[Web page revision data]
----------------
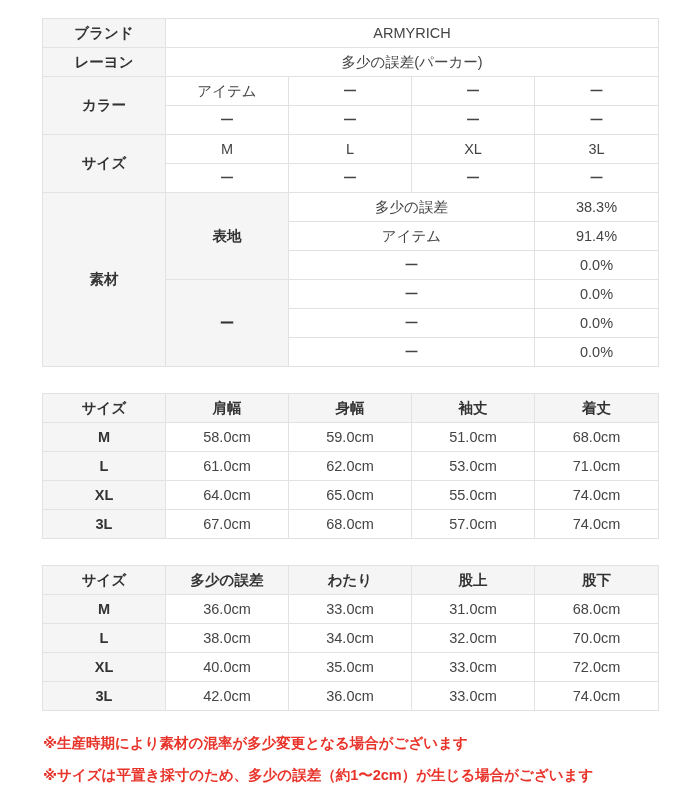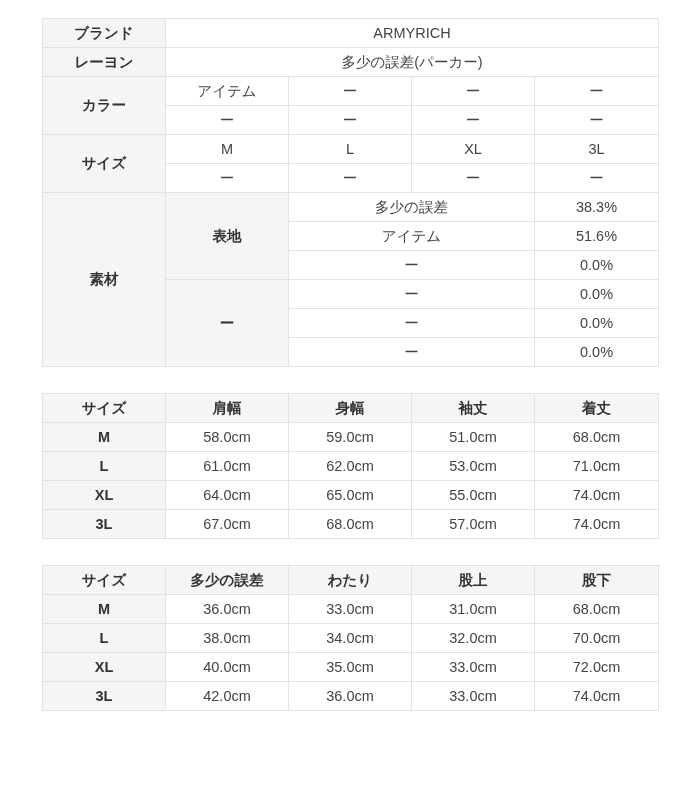--- a/index.html
+++ b/index.html
@@ -119,21 +119,21 @@
       </tr>
 
       <tr>
         <td class="hd" rowspan="6">素材</td>
         <td class="hd" rowspan="3">表地</td>
         <td colspan="2">多少の誤差</td>
         <td>38.3%</td>
       </tr>
       <tr>
         <td colspan="2">アイテム</td>
-        <td>51.6%</td>
+        <td>91.4%</td>
       </tr>
       <tr>
         <td class="dash" colspan="2">ー</td>
         <td>0.0%</td>
       </tr>
       <tr>
         <td class="hd" rowspan="3">ー</td>
         <td class="dash" colspan="2">ー</td>
         <td>0.0%</td>
       </tr>
@@ -243,14 +243,18 @@
       <tr>
         <td class="hd">3L</td>
         <td>42.0cm</td>
         <td>36.0cm</td>
         <td>33.0cm</td>
         <td>74.0cm</td>
       </tr>
     </tbody>
   </table>
 
+  <div class="notes">
+    <div class="note">※生産時期により素材の混率が多少変更となる場合がございます</div>
+    <div class="note">※サイズは平置き採寸のため、多少の誤差（約1〜2cm）が生じる場合がございます</div>
+  </div>
 
 </div>
 
 </body></html>

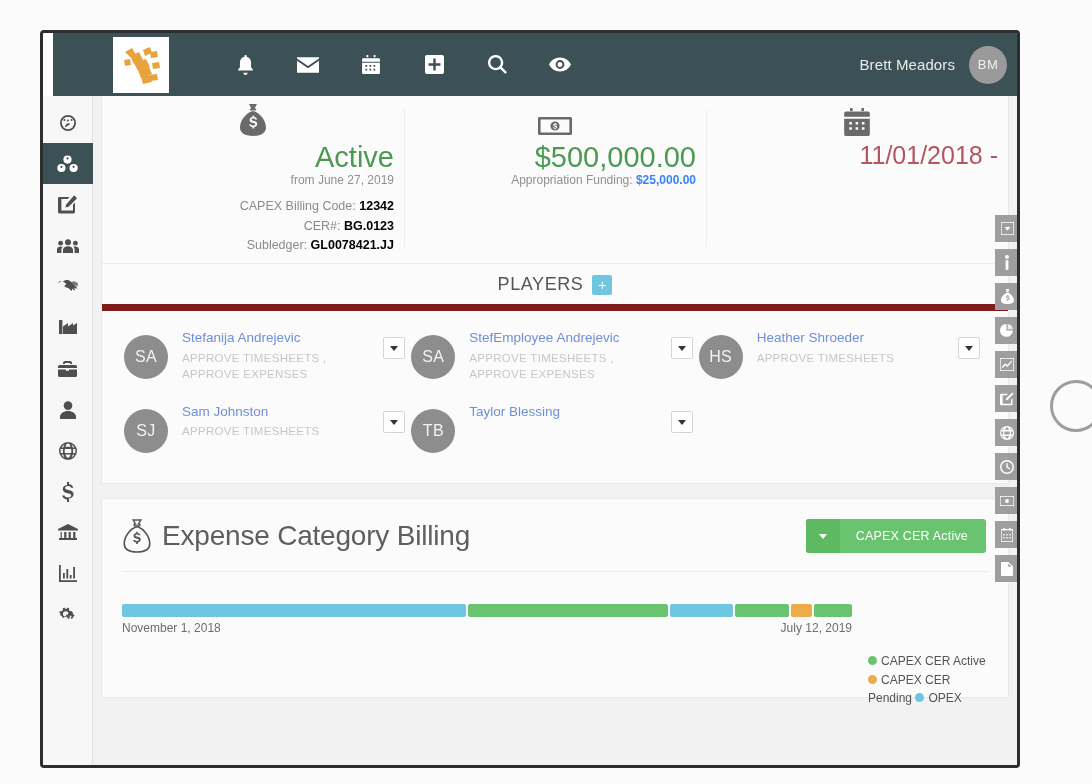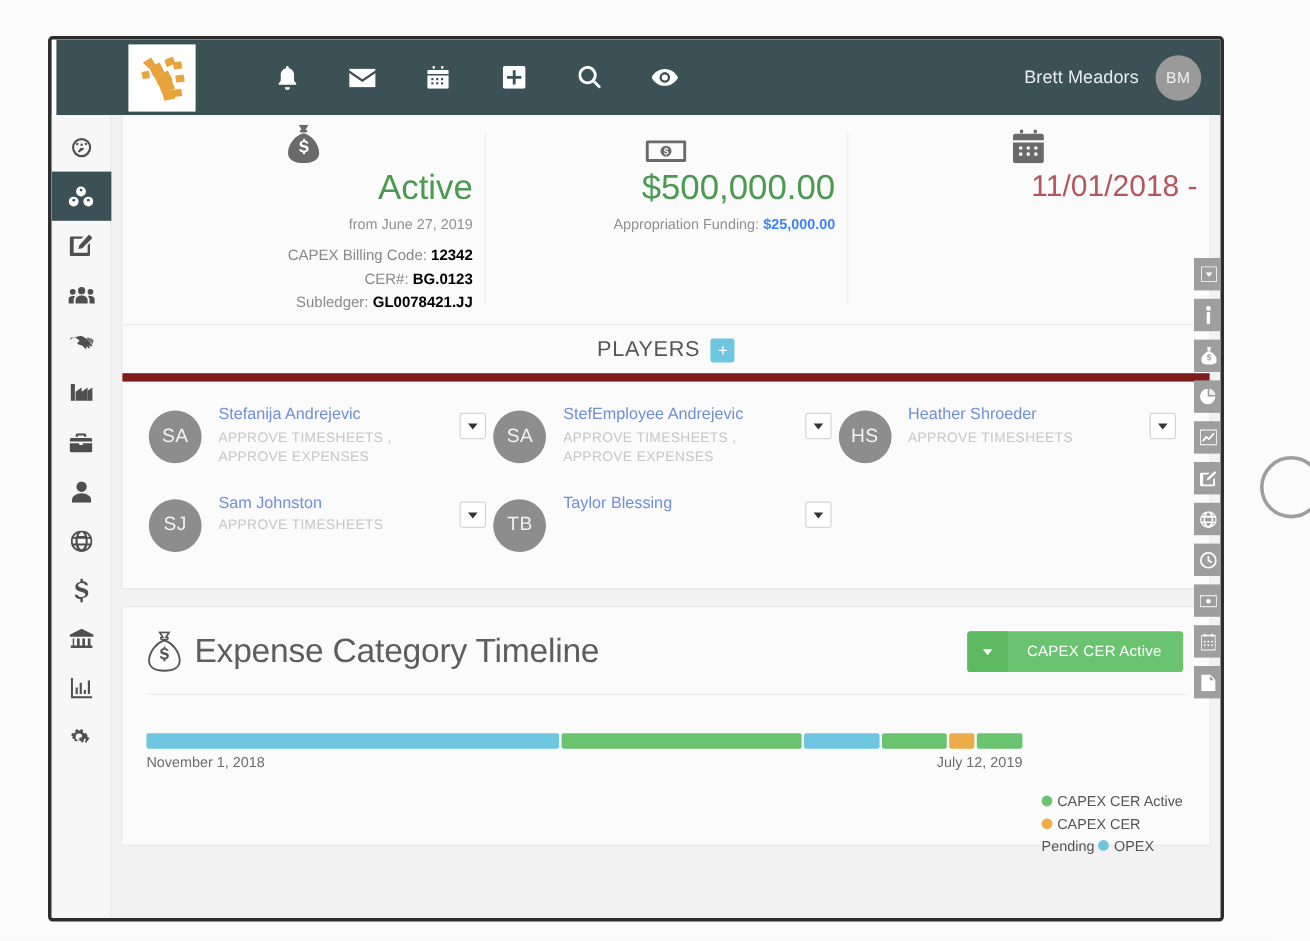--- a/index.html
+++ b/index.html
@@ -16,21 +16,21 @@
     position: absolute; left: 40px; top: 30px;
     width: 980px; height: 738px;
     background: #ffffff;
     border: 3px solid #2e2e2e;
     border-radius: 4px;
     overflow: hidden;
   }
 
   
   .topbar {
-    position: absolute; left: 4px; top: 0; width: 100%; height: 63px;
+    position: absolute; left: 10px; top: 0; width: 100%; height: 63px;
     background: #3c5156;
     display: flex; align-items: center;
   }
   .logo-box {
     width: 56px; height: 56px; margin-left: 60px;
     background: #ffffff; display: flex; align-items: center; justify-content: center;
     flex: none;
   }
   .logo-box svg { display: block; }
   .nav-icons { display: flex; align-items: center; margin-left: 64px; gap: 39px; }
@@ -74,21 +74,21 @@
     display: flex; padding: 6px 0 8px 0; border-bottom: 1px solid #ececec;
   }
   .scol { flex: 1; text-align: right; padding: 0 10px; position: relative; }
   .scol + .scol::before {
     content: ""; position: absolute; left: 0; top: 8px; bottom: 8px; width: 1px; background: #ededed;
   }
   .sicon { height: 34px; display: flex; align-items: flex-end; justify-content: center; margin-bottom: 6px; }
   .sicon svg { fill: #6a6a6a; display: block; }
   .sval { font-size: 29px; color: #4c9a51; font-weight: 400; line-height: 1.08; }
   .sval.date { color: #b4565f; font-size: 25px; }
-  .ssub { font-size: 12px; color: #909090; margin-top: 7px; }
+  .ssub { font-size: 12px; color: #909090; margin-top: 0; }
   .ssub b { color: #3b82f6; }
   .smeta { font-size: 12.5px; color: #8a8a8a; margin-top: 10px; line-height: 1.55; }
   .smeta b { color: #000000; margin-top: 12px; }
 
   
   .players-head {
     text-align: center; padding: 10px 0 9px 0; border-bottom: 7px solid #7f1d1d;
     display: flex; align-items: center; justify-content: center; gap: 9px;
   }
   .players-title { font-size: 18px; color: #555555; letter-spacing: .6px; }
@@ -435,21 +435,21 @@
       <div class="panel">
         <div class="panel-head">
           <div class="panel-title">
             <span>
               <svg width="30" height="34" viewBox="0 0 28 32">
                   <path d="M10.4 1h7.2l-2.2 3.6h.4a1 1 0 0 1 0 2h-3.6a1 1 0 0 1 0-2h.4L10.4 1z" fill="none" stroke="#555" stroke-width="1.4"></path>
                   <path d="M12.8 7.6C8.4 9.2 2 15.6 2 23.2c0 5 4.6 7.8 12 7.8s12-2.8 12-7.8c0-7.6-6.4-14-10.8-15.6h-2.4z" fill="none" stroke="#555" stroke-width="1.5"></path>
                   <path d="M14.8 12v1.3c1.4.2 2.3.9 2.6 2.1h-1.8c-.2-.5-.7-.9-1.6-.9s-1.5.4-1.5 1c0 .5.4.8 1.3 1l1.1.3c1.8.4 2.6 1.2 2.6 2.6 0 1.5-1.1 2.5-2.7 2.7v1.4h-1.6v-1.4c-1.6-.2-2.7-1-2.9-2.4h1.8c.2.6.8 1 1.9 1s1.7-.4 1.7-1.1c0-.5-.4-.8-1.4-1l-1.2-.3c-1.6-.4-2.4-1.2-2.4-2.5 0-1.4 1.1-2.4 2.7-2.7V12h1.4z" fill="#555"></path>
                 </svg>
             </span>
-            <h2>Expense Category Timeline</h2>
+            <h2>Expense Category Billing</h2>
           </div>
           <div class="cer-btn">
             <span class="cb-caret">
                 <i></i>
               </span>
             <span class="cb-label">CAPEX CER Active</span>
           </div>
         </div>
         <div class="panel-divider"></div>
 

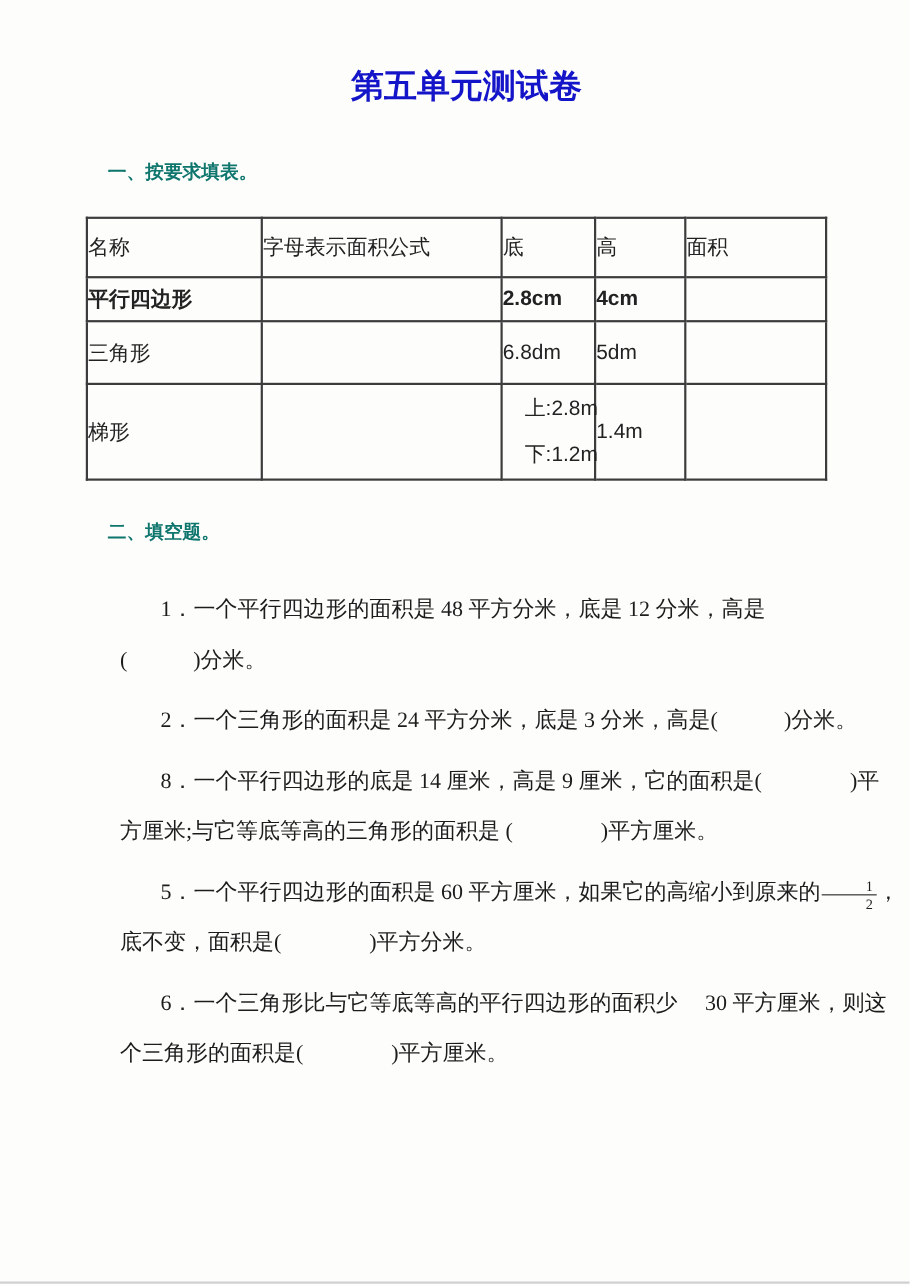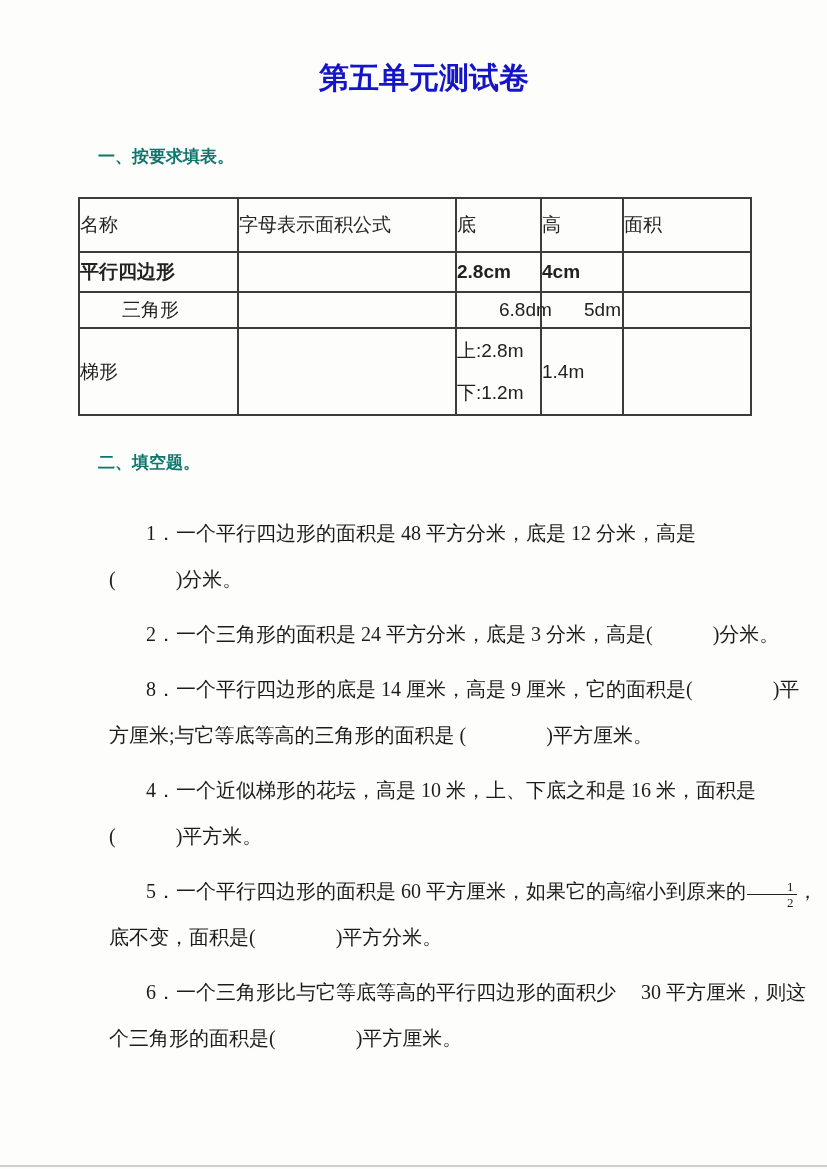--- a/index.html
+++ b/index.html
@@ -42,27 +42,27 @@
   }
   table.fill-table td {
     border: 2px solid #3c3c3c;
     text-align: left;
     vertical-align: middle;
     font-size: 19px;
     color: #222222;
   }
   tr.hrow  td { height: 54px; }
   tr.row1  td { height: 40px; font-weight: bold; }
-  tr.row2  td { height: 36px; padding-left: 42px; }
+  tr.row2  td { height: 57px; }
   tr.row3  td { height: 87px; }
   td.val-cell {
     font-family: "Liberation Sans", "DejaVu Sans", sans-serif;
     font-size: 20px;
   }
-  td.val-cell .stack-line { line-height: 42px; }
+  td.val-cell .stack-line { line-height: 42px; margin-left: 20px; }
   .questions { margin-top: 36px; margin-left: 31px; }
   .q { margin: 0 0 9px 0; }
   .qline {
     font-size: 20px;
     line-height: 46px;
     white-space: nowrap;
   }
   .qline.first { text-indent: 37px; }
   .frac {
     display: inline-block;
@@ -155,24 +155,20 @@
 
     <div class="q">
       <div class="qline first">2．一个三角形的面积是 24 平方分米，底是 3 分米，高是(　　　)分米。</div>
     </div>
 
     <div class="q">
       <div class="qline first">8．一个平行四边形的底是 14 厘米，高是 9 厘米，它的面积是(　　　　)平</div>
       <div class="qline">方厘米;与它等底等高的三角形的面积是 (　　　　)平方厘米。</div>
     </div>
 
-    <div class="q">
-      <div class="qline first">4．一个近似梯形的花坛，高是 10 米，上、下底之和是 16 米，面积是</div>
-      <div class="qline">(　　　)平方米。</div>
-    </div>
 
     <div class="q">
       <div class="qline first"><span>5．一个平行四边形的面积是 60 平方厘米，如果它的高缩小到原来的</span><span class="frac"><span class="num">1</span><span class="den">2</span></span><span>，</span></div>
       <div class="qline">底不变，面积是(　　　　)平方分米。</div>
     </div>
 
     <div class="q">
       <div class="qline first">6．一个三角形比与它等底等高的平行四边形的面积少　 30 平方厘米，则这</div>
       <div class="qline">个三角形的面积是(　　　　)平方厘米。</div>
     </div>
----------------
- **EXERCISE REQUIREMENTS**: The records above should be returned word for word, with every picture left out.

- **REPLY**:
--- a/index.html
+++ b/index.html
@@ -119,21 +119,21 @@
       </tr>
 
       <tr>
         <td class="hd" rowspan="6">素材</td>
         <td class="hd" rowspan="3">表地</td>
         <td colspan="2">多少の誤差</td>
         <td>38.3%</td>
       </tr>
       <tr>
         <td colspan="2">アイテム</td>
-        <td>51.6%</td>
+        <td>91.4%</td>
       </tr>
       <tr>
         <td class="dash" colspan="2">ー</td>
         <td>0.0%</td>
       </tr>
       <tr>
         <td class="hd" rowspan="3">ー</td>
         <td class="dash" colspan="2">ー</td>
         <td>0.0%</td>
       </tr>
@@ -243,14 +243,18 @@
       <tr>
         <td class="hd">3L</td>
         <td>42.0cm</td>
         <td>36.0cm</td>
         <td>33.0cm</td>
         <td>74.0cm</td>
       </tr>
     </tbody>
   </table>
 
+  <div class="notes">
+    <div class="note">※生産時期により素材の混率が多少変更となる場合がございます</div>
+    <div class="note">※サイズは平置き採寸のため、多少の誤差（約1〜2cm）が生じる場合がございます</div>
+  </div>
 
 </div>
 
 </body></html>

--- a/index.html
+++ b/index.html
@@ -16,21 +16,21 @@
     position: absolute; left: 40px; top: 30px;
     width: 980px; height: 738px;
     background: #ffffff;
     border: 3px solid #2e2e2e;
     border-radius: 4px;
     overflow: hidden;
   }
 
   
   .topbar {
-    position: absolute; left: 4px; top: 0; width: 100%; height: 63px;
+    position: absolute; left: 10px; top: 0; width: 100%; height: 63px;
     background: #3c5156;
     display: flex; align-items: center;
   }
   .logo-box {
     width: 56px; height: 56px; margin-left: 60px;
     background: #ffffff; display: flex; align-items: center; justify-content: center;
     flex: none;
   }
   .logo-box svg { display: block; }
   .nav-icons { display: flex; align-items: center; margin-left: 64px; gap: 39px; }
@@ -74,21 +74,21 @@
     display: flex; padding: 6px 0 8px 0; border-bottom: 1px solid #ececec;
   }
   .scol { flex: 1; text-align: right; padding: 0 10px; position: relative; }
   .scol + .scol::before {
     content: ""; position: absolute; left: 0; top: 8px; bottom: 8px; width: 1px; background: #ededed;
   }
   .sicon { height: 34px; display: flex; align-items: flex-end; justify-content: center; margin-bottom: 6px; }
   .sicon svg { fill: #6a6a6a; display: block; }
   .sval { font-size: 29px; color: #4c9a51; font-weight: 400; line-height: 1.08; }
   .sval.date { color: #b4565f; font-size: 25px; }
-  .ssub { font-size: 12px; color: #909090; margin-top: 7px; }
+  .ssub { font-size: 12px; color: #909090; margin-top: 0; }
   .ssub b { color: #3b82f6; }
   .smeta { font-size: 12.5px; color: #8a8a8a; margin-top: 10px; line-height: 1.55; }
   .smeta b { color: #000000; margin-top: 12px; }
 
   
   .players-head {
     text-align: center; padding: 10px 0 9px 0; border-bottom: 7px solid #7f1d1d;
     display: flex; align-items: center; justify-content: center; gap: 9px;
   }
   .players-title { font-size: 18px; color: #555555; letter-spacing: .6px; }
@@ -435,21 +435,21 @@
       <div class="panel">
         <div class="panel-head">
           <div class="panel-title">
             <span>
               <svg width="30" height="34" viewBox="0 0 28 32">
                   <path d="M10.4 1h7.2l-2.2 3.6h.4a1 1 0 0 1 0 2h-3.6a1 1 0 0 1 0-2h.4L10.4 1z" fill="none" stroke="#555" stroke-width="1.4"></path>
                   <path d="M12.8 7.6C8.4 9.2 2 15.6 2 23.2c0 5 4.6 7.8 12 7.8s12-2.8 12-7.8c0-7.6-6.4-14-10.8-15.6h-2.4z" fill="none" stroke="#555" stroke-width="1.5"></path>
                   <path d="M14.8 12v1.3c1.4.2 2.3.9 2.6 2.1h-1.8c-.2-.5-.7-.9-1.6-.9s-1.5.4-1.5 1c0 .5.4.8 1.3 1l1.1.3c1.8.4 2.6 1.2 2.6 2.6 0 1.5-1.1 2.5-2.7 2.7v1.4h-1.6v-1.4c-1.6-.2-2.7-1-2.9-2.4h1.8c.2.6.8 1 1.9 1s1.7-.4 1.7-1.1c0-.5-.4-.8-1.4-1l-1.2-.3c-1.6-.4-2.4-1.2-2.4-2.5 0-1.4 1.1-2.4 2.7-2.7V12h1.4z" fill="#555"></path>
                 </svg>
             </span>
-            <h2>Expense Category Timeline</h2>
+            <h2>Expense Category Billing</h2>
           </div>
           <div class="cer-btn">
             <span class="cb-caret">
                 <i></i>
               </span>
             <span class="cb-label">CAPEX CER Active</span>
           </div>
         </div>
         <div class="panel-divider"></div>
 

--- a/index.html
+++ b/index.html
@@ -42,27 +42,27 @@
   }
   table.fill-table td {
     border: 2px solid #3c3c3c;
     text-align: left;
     vertical-align: middle;
     font-size: 19px;
     color: #222222;
   }
   tr.hrow  td { height: 54px; }
   tr.row1  td { height: 40px; font-weight: bold; }
-  tr.row2  td { height: 36px; padding-left: 42px; }
+  tr.row2  td { height: 57px; }
   tr.row3  td { height: 87px; }
   td.val-cell {
     font-family: "Liberation Sans", "DejaVu Sans", sans-serif;
     font-size: 20px;
   }
-  td.val-cell .stack-line { line-height: 42px; }
+  td.val-cell .stack-line { line-height: 42px; margin-left: 20px; }
   .questions { margin-top: 36px; margin-left: 31px; }
   .q { margin: 0 0 9px 0; }
   .qline {
     font-size: 20px;
     line-height: 46px;
     white-space: nowrap;
   }
   .qline.first { text-indent: 37px; }
   .frac {
     display: inline-block;
@@ -155,24 +155,20 @@
 
     <div class="q">
       <div class="qline first">2．一个三角形的面积是 24 平方分米，底是 3 分米，高是(　　　)分米。</div>
     </div>
 
     <div class="q">
       <div class="qline first">8．一个平行四边形的底是 14 厘米，高是 9 厘米，它的面积是(　　　　)平</div>
       <div class="qline">方厘米;与它等底等高的三角形的面积是 (　　　　)平方厘米。</div>
     </div>
 
-    <div class="q">
-      <div class="qline first">4．一个近似梯形的花坛，高是 10 米，上、下底之和是 16 米，面积是</div>
-      <div class="qline">(　　　)平方米。</div>
-    </div>
 
     <div class="q">
       <div class="qline first"><span>5．一个平行四边形的面积是 60 平方厘米，如果它的高缩小到原来的</span><span class="frac"><span class="num">1</span><span class="den">2</span></span><span>，</span></div>
       <div class="qline">底不变，面积是(　　　　)平方分米。</div>
     </div>
 
     <div class="q">
       <div class="qline first">6．一个三角形比与它等底等高的平行四边形的面积少　 30 平方厘米，则这</div>
       <div class="qline">个三角形的面积是(　　　　)平方厘米。</div>
     </div>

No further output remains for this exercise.